Нашей спутницей при посещении 102-этажного здания Эмпайр Стейт Билдинг была пятилетняя девочка Зоя, давно мечтавшая о такой экскурсии. Неподалеку от этого уходящего в небо серебристо-серого здания наше внимание привлекла реклама. На огромном транспаранте был нарисован курильщик, широко раскрывший рот в виде буквы О. Из О-образного отверстия время от времени вылетали кольца дыма. «Ловко же этот неправдашный дяденька курит, по-правдашнему!» — заметила Зоя.

Мы проходим к скоростному лифту. Мгновение, и он поднимает нас на 86-й этаж, откуда из окон застекленного салона открывается широкая панорама всего Нью-Йорка. В сентябре 1959 года сюда поднимался Н. С. Хрущев и сопровождавшие его лица.

Неожиданно Зоя обнаруживает бьющуюся о стекло красивую бабочку: она оказалась пленницей небоскреба. По настоянию Зои мы ловим бабочку, выходим на открытую площадку и даем ей свободу. Свирепый ветер рвет одежду, треплет кашне и пытается сорвать с головы шляпу. Сквозь толстые железные прутья заглядываем вниз. Прутья загнуты на концах и кажутся когтями хищного ястреба. Для чего они так часты и прочны? Нам разъясняют: совсем недавно самоубийцы бросались вниз как раз отсюда. Теперь благодаря прутьям это уже невозможно.

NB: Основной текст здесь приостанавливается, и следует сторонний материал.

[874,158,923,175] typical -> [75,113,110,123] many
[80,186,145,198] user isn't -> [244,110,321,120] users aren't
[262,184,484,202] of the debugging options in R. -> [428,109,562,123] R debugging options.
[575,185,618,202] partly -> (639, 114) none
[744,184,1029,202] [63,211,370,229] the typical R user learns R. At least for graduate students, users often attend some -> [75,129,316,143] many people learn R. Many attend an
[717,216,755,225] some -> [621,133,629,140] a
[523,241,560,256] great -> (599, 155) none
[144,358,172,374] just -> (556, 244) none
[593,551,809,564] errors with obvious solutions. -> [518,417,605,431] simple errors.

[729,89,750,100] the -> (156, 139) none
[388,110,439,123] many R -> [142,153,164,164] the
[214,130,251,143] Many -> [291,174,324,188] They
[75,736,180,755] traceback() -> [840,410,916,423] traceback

Сквозь сизую дымку тумана и гари видно беспорядочное нагромождение домов, толпящихся вокруг небоскреба. Как муравьи, вдоль узеньких щелей-улиц ползут вереницы машин. На крышах многих домов видны площадки для игры в теннис, рестораны, небольшие сады с деревьями и кустами, около них стоят скамьи для приема солнечных ванн. Мы подсаживаем к гранитному парапету Зою и даем ей возможность взглянуть вниз на Нью-Йорк. «Ух! — восклицает она удивленно, увидев небоскребы. — Эмпайров-то сколько!»

Возле нас останавливается руководительница экскурсионной группы, окруженная толпой слушателей. Может быть, в сотый раз в течение дня она рассказывает о том, что две площадки обозрения Эмпайр Стейт Билдинга находятся на 86-м и 102-м этажах, все здание возвышается над уровнем земли на 381 метр. Несмотря на такую высоту, здание все же от ветра почти не качается.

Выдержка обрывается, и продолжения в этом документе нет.